Street view style navigation for real-estate
For quite some time, I have wanted to create real-estate viewing experience that is both easy to capture on the input side and easy to use on the output side. Been working on it on an off for a few years now, but it is only recently that the various pieces of the puzzle fallen into place.
- Capture should be easy and quick ==> hand-held video with a fisheye lens in one take
- Handle both dim indoors and bright outdoors ==> can't lock exposure.
- The map (the streets and junctions of the "street-view") are automatically determined and restricted to where 360 views can be safely interpolated from training data.
- Sub-second loads. No one skimming through multiple RE properties in one sitting has time for > 10 second loads per property
- Minimal requirements on viewing hardware.
IMHO the navigation modes inspired by the gaming world is going to be a hard sell for the casual user in the RE market.
Please let me know what you think about this mode of navigation, live demo here:
Currently tested on the desktop and iphone 7 and 15 pro with atleast a fast 4G level speed.

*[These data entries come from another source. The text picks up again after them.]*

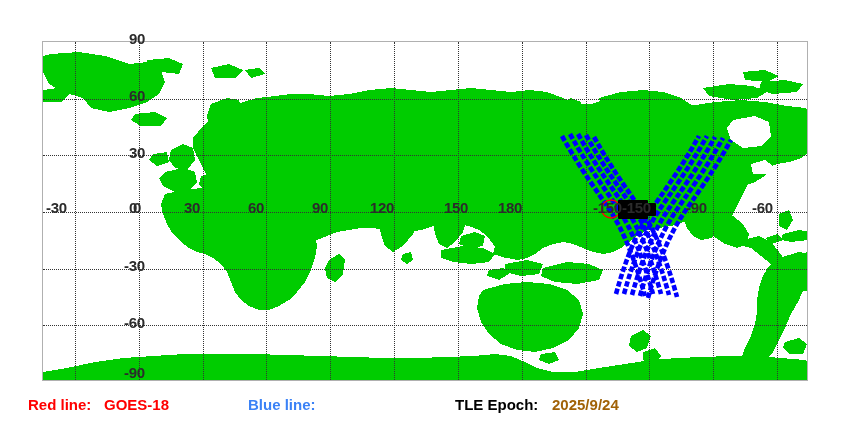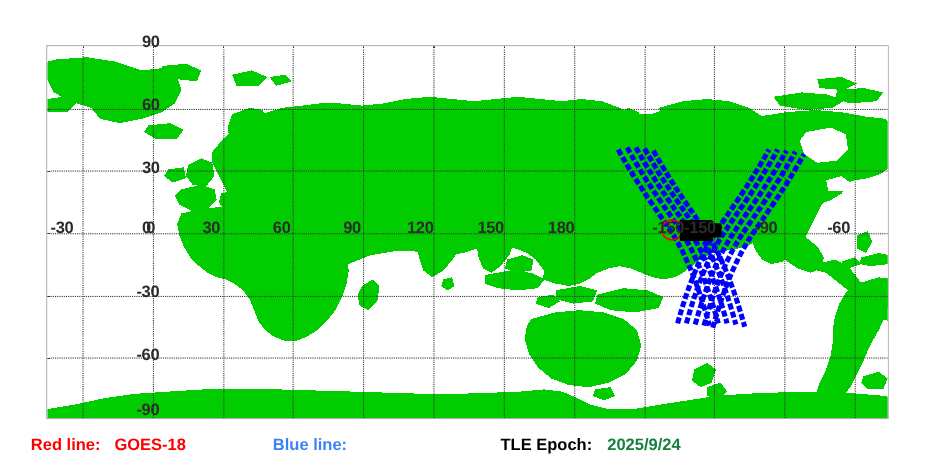--- a/index.html
+++ b/index.html
@@ -233,7 +233,7 @@
   <span class="axis-label lon-label" style="left:248px;">60</span>
   <span class="axis-label lon-label" style="left:312px;">90</span>
   <span class="axis-label lon-label" style="left:370px;">120</span>
-  <span class="axis-label lon-label" style="left:434px;">150</span>
+  <span class="axis-label lon-label" style="left:444px;">150</span>
   <span class="axis-label lon-label" style="left:498px;">180</span>
   <span class="axis-label lon-label" style="left:556px;margin-left:37px;">-150</span>
   <span class="axis-label lon-label" style="left:622px;">-150</span>

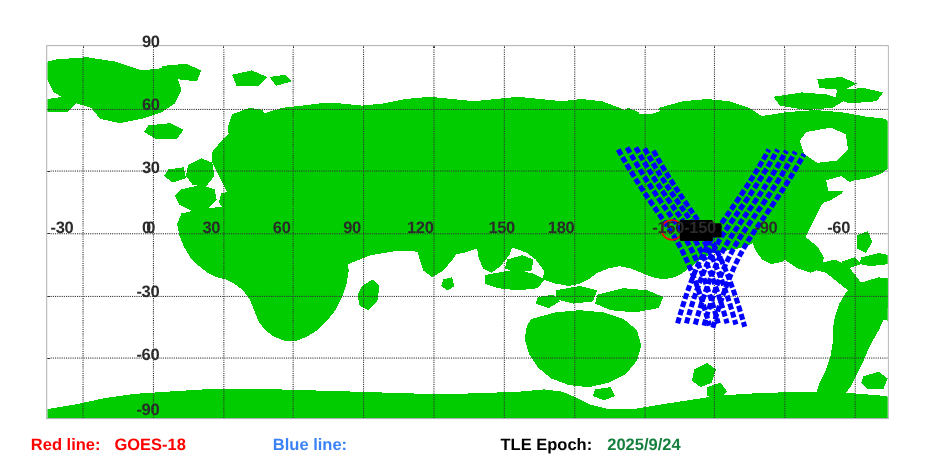--- a/index.html
+++ b/index.html
@@ -40,7 +40,7 @@
   .lg-blue-label{left:248px;color:#3b82f6;}
   .lg-blue-value{left:329px;color:#0000ff;}
   .lg-epoch-label{left:455px;color:#000000;}
-  .lg-epoch-value{left:552px;color:#15803d;}
+  .lg-epoch-value{left:552px;color:#a16207;}
 </style>
 </head>
 <body>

Adapative streaming planned for the future.
Now onto some more details relevant to this sub:
The video was taken on an Osmo 360. However, I only use one of the lenses as a test for future use of other cameras with a single fish eye lens (example a Panasonic GH5 with 4mm fisheye). Also I didn't need to spend time masking myself out. Using just one lens did mean that I had to be careful when making sharp 180 turns which happened twice in the above capture.
The whole two floors minus bedrooms took just under 9 minutes. For reliable 360 views, I had to repeat my trajectory through the house in opposite directions. Had I used a rig with a fisheye in front of me and one behind me, I could have done this in under 5 minutes! I only know of the portal cam that is equally time-efficient (no LIDAR in my case though). But you do have to plan ahead for the most time-efficient capture trajectory.
The exposure levels across the house varies by over 104 times, or just under 7 stops! No chance of locking exposure. But I do set a max limit on the shutter speed (1/250) to keep all frames sharp. See my previous post from a few months ago on how I deal with this.
I use SLAM instead of SFM (like COLMAP) since I am using videos. Although SFM can be run in sequential mode for videos, it lacks loop closure which corrects for large scale drift. Also SLAM aims to be real-time although you can trade-off speed for quality as I have done here. Furthermore, SLAM chooses keyframes for you that align with what is needed for training splats naturally - neighbouring frames with the right tradeoff of parallax vs overlap. The video had over 12,600 frames at 3K x 3K resolution that was whittled down to over 2,100 key-frames by SLAM. In SFM, you have to do the keyframe selection by other means.
The fisheye lens from the Osmo 360 was calibrated while doing SLAM over the whole approximately 210 degree view. You have to give it an initial guess for the FOV.
The 2100 keyframes were split into sets of at-most 300 frames to train gaussian splats. I chose to use ray-tracing for training the splats: 3DGRT for now. Ray tracing approaches have no problems with extreme fisheye distortion. I have tried 3DGUT, it has problems at the very edges of the fisheye coz of the approximations it makes at the edges which is unfortunate, since 3DGUT is about 2-4 times faster to train.
Each training set is trained for only 3,000 iterations (no I did not miss a zero there :) For final delivery, I probably would train for more. But with good initialization (whole other topic I might get into some other time) you don't really need many iterations for training splats!
No culling of floaters despite wide exposure changes. No sharpening or post-processing of any kind.
Video has the potential to be as detailed and crisp and surpass tripod mounted photos, others have demonstrated this on a smaller scale even on blurry input if you are willing to spend more GPU time. They do this by assuming a simple physics of blurring and optimizing the poses too while training. I don't know if hyperscape does this, but regardless think about the quality of the output with just video from relatively crappy sensors.